Hi Peter,
On 3/21/2013 11:47 AM, Peter Levart wrote:
...
I have seen a utility that uses it to establish the context (package
and ClassLoader) of where to start searching for resources for GUI
components construction. And a utility that wraps
Class.forName(String) - specifying Class.forName(name, true,
Reflection.getCallerClass(2).getClassLoader()) instead to use the
caller's class loader to load the class...
This seems to me that this case is more of visibility issue rather than
caller-sensitivity.
Usually it is only necessary to get the immediate caller.
Is there a reason to not "unofficially" support also classes with
@CS annotated methods and which are not loaded by bootstrap or
extension class-loader ?
We expect that most of the caller-sensitive cases are in the JDK and
should be rare for non-system libraries to have caller-sensitive
code. It'd be good to understand the use cases and the requirements
to determine the appropriate support for it.
Ok, but why limit? Is it an optimization?
Just out of scope and there will be much more consideration to expand
the scope to cover the user caller-sensitive methods (e.g. SE API and
implementable by different JDK vendors).
The scope of JEP 176 is target for the system code where it has all
permissions that we expect majority of the caller-sensitive cases are in.
Is it for security? For example: one might think that creating an
anonymous class and holding a j.l.Class reference somewhere safe is
enough for safety, so the class itself could have public API. Now if
an untrusted callback object is passed to the code of such class and
it is invoked from within that code, the anonymous class can get
"revealed" to the untrusted code which can use it's public API to
invoke it. Are there any other implications of allowing non-system
code to get the caller?
It'd help if you can have a test case showing this to help the
discussion. However, restricting Reflection.getCallerClass be called by
the system code is no difference than defining a module-private class.
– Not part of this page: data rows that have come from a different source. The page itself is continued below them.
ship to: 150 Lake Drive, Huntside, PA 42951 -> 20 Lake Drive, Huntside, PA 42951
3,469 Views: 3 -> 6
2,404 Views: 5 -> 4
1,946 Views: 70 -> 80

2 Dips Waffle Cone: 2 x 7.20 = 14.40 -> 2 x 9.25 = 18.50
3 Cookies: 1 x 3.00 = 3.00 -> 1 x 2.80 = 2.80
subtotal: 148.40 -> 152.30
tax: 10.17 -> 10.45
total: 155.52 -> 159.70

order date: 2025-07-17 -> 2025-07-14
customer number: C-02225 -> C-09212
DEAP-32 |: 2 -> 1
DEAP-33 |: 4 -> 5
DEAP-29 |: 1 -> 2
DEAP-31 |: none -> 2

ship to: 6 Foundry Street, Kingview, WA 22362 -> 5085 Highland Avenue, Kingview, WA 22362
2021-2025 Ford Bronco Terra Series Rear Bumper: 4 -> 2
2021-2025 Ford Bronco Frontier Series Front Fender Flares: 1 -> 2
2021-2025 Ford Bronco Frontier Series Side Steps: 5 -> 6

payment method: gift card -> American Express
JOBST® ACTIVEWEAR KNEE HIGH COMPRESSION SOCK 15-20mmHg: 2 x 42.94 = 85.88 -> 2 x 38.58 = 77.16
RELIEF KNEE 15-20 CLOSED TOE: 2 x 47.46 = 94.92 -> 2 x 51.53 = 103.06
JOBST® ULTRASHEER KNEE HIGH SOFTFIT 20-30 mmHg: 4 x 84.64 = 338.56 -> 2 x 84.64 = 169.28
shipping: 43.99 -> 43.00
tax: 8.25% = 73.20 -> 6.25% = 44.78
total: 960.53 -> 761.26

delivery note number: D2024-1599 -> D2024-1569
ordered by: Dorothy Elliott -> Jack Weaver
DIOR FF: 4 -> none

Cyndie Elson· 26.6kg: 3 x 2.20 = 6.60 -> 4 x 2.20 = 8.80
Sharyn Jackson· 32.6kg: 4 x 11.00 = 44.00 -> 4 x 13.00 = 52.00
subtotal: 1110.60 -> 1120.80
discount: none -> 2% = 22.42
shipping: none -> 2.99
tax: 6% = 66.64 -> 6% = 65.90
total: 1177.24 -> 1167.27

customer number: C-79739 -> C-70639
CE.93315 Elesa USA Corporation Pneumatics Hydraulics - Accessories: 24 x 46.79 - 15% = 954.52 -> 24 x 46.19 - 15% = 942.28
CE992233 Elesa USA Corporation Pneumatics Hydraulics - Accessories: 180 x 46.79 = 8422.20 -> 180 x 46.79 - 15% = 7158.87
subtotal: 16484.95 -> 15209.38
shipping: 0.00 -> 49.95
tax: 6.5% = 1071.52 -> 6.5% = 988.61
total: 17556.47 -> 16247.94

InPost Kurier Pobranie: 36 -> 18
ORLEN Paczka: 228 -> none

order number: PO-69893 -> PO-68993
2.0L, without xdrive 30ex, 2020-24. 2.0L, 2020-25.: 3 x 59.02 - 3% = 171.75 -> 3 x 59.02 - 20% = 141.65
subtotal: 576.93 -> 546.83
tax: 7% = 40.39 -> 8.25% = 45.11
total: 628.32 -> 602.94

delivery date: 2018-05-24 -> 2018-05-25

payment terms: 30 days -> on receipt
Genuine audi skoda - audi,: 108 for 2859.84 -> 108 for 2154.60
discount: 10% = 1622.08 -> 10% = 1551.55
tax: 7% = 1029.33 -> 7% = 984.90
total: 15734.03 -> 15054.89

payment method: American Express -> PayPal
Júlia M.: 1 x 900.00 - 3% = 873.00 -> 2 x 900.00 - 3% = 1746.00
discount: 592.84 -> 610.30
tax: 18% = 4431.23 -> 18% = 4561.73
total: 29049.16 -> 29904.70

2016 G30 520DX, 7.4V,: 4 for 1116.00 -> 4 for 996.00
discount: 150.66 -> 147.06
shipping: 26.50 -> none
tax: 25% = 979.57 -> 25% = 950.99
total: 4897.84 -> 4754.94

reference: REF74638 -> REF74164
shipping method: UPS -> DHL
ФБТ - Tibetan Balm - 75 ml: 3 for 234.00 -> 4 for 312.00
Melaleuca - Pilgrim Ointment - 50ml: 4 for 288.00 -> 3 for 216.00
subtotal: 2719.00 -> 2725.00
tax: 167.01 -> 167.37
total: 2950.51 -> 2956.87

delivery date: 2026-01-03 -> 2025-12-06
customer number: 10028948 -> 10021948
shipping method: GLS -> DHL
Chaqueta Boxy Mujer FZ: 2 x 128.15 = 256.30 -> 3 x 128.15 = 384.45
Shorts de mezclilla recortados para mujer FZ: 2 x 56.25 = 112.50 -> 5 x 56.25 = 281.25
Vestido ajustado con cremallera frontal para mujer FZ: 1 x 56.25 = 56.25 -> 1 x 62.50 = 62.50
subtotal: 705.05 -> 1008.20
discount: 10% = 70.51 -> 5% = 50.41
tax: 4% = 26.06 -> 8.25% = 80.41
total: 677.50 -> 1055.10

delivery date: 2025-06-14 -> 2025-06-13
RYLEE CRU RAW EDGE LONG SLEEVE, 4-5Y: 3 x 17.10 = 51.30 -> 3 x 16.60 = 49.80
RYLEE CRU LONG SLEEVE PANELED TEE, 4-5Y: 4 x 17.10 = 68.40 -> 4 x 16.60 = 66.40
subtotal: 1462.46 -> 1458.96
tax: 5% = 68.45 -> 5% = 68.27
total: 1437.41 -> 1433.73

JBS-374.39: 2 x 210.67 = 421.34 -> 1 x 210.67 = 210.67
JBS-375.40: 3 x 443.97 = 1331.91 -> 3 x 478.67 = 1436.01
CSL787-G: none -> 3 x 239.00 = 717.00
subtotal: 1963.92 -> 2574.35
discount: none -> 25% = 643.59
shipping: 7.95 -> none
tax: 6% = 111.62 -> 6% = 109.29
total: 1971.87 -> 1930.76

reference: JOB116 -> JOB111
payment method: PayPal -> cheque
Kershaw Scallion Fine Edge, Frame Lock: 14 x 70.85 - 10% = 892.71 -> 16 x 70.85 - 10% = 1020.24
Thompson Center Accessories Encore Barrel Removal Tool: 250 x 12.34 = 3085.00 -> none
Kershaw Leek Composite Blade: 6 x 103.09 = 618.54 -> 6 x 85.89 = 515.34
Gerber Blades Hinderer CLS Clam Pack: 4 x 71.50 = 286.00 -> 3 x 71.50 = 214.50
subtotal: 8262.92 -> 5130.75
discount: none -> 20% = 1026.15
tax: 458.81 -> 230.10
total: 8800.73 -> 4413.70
sun.reflect.* classes are private to the JDK implementation that are not
supported. If there were modules, applications would not have been able
to call it since sun.reflect would not be exported.
I would recommend to file a RFE and describe the use cases that require
an API to get the caller class or find caller's context so that we can
address it properly.
With this fix, the only way to call Reflection.getCallerClass must be
system code (in bootclasspath or extension library). As a workaround,
can you put it on the bootclasspath?